▼▼▼
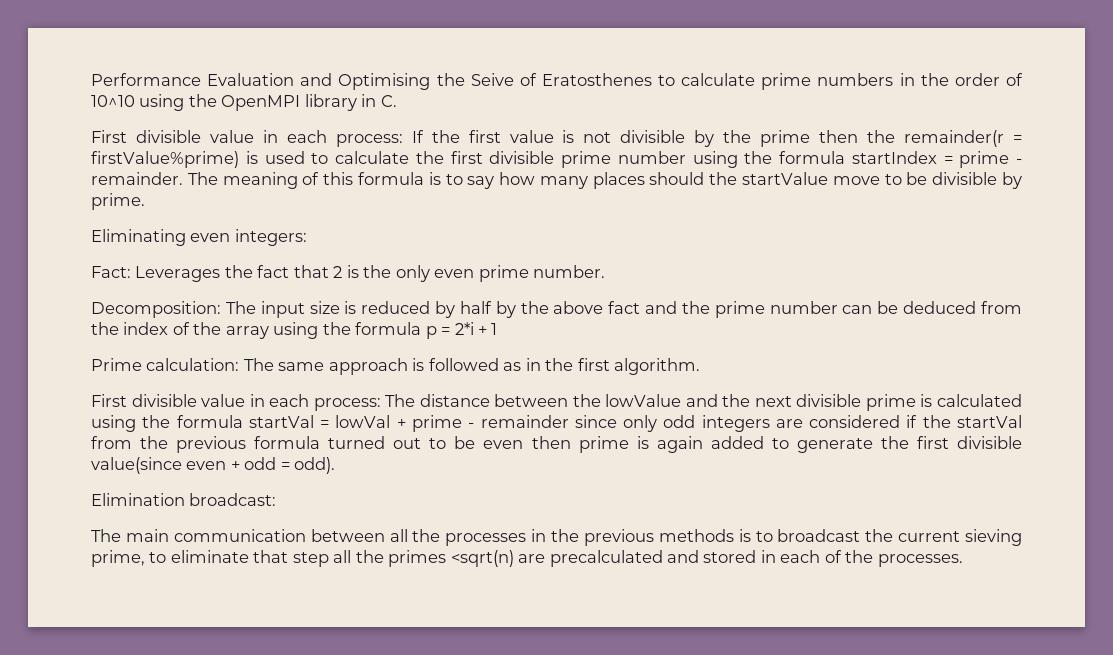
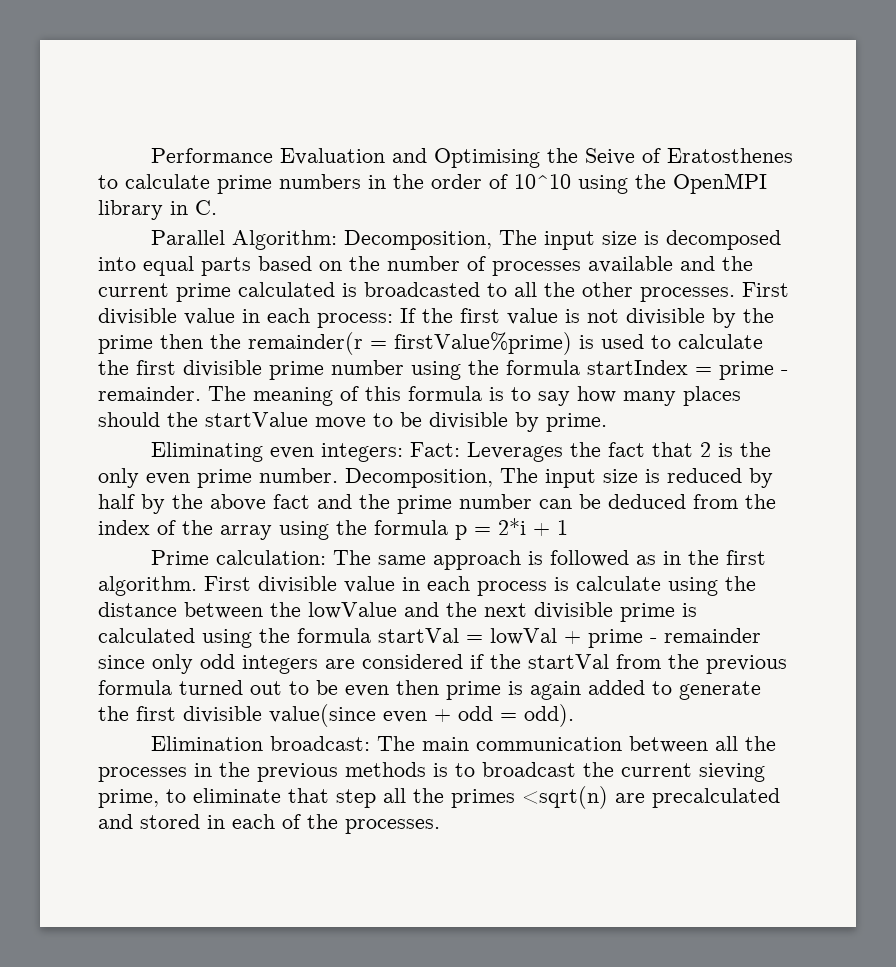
+ Parallel Algorithm: Decomposition, The input size is decomposed into equal parts based on the number of processes available and the current prime calculated is broadcasted to all the other processes.
- Eliminating even integers:
- Fact: Leverages the fact that 2 is the only even prime number.
- Decomposition: The input size is reduced by half by the above fact and the prime number can be deduced from the index of the array using the formula p = 2*i + 1
+ Eliminating even integers: Fact: Leverages the fact that 2 is the only even prime number. Decomposition, The input size is reduced by half by the above fact and the prime number can be deduced from the index of the array using the formula p = 2*i + 1
- The same approach is followed as in the first algorithm.
- First divisible value in each process: The distance between the lowValue and the next divisible prime is calculated using the formula startVal = lowVal + prime - remainder since only odd integers are considered if the startVal from the previous formula turned out to be even then prime is again added to generate the first divisible value(since even + odd = odd).
+ The same approach is followed as in the first algorithm. First divisible value in each process is calculate using the distance between the lowValue and the next divisible prime is calculated using the formula startVal = lowVal + prime - remainder since only odd integers are considered if the startVal from the previous formula turned out to be even then prime is again added to generate the first divisible value(since even + odd = odd).
- Elimination broadcast:
- The main communication between all the processes in the previous methods is to broadcast the current sieving prime, to eliminate that step all the primes <sqrt(n) are precalculated and stored in each of the processes.
+ Elimination broadcast: The main communication between all the processes in the previous methods is to broadcast the current sieving prime, to eliminate that step all the primes <sqrt(n) are precalculated and stored in each of the processes.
▲▲▲
◆ **Task to carry out**: A verbatim copy of the lines from the one with "- First divisible" to the end of the listing is the whole answer.

◆ **Reply**:
- First divisible value in each process: The distance between the lowValue and the next divisible prime is calculated using the formula startVal = lowVal + prime - remainder since only odd integers are considered if the startVal from the previous formula turned out to be even then prime is again added to generate the first divisible value(since even + odd = odd).
+ The same approach is followed as in the first algorithm. First divisible value in each process is calculate using the distance between the lowValue and the next divisible prime is calculated using the formula startVal = lowVal + prime - remainder since only odd integers are considered if the startVal from the previous formula turned out to be even then prime is again added to generate the first divisible value(since even + odd = odd).
- Elimination broadcast:
- The main communication between all the processes in the previous methods is to broadcast the current sieving prime, to eliminate that step all the primes <sqrt(n) are precalculated and stored in each of the processes.
+ Elimination broadcast: The main communication between all the processes in the previous methods is to broadcast the current sieving prime, to eliminate that step all the primes <sqrt(n) are precalculated and stored in each of the processes.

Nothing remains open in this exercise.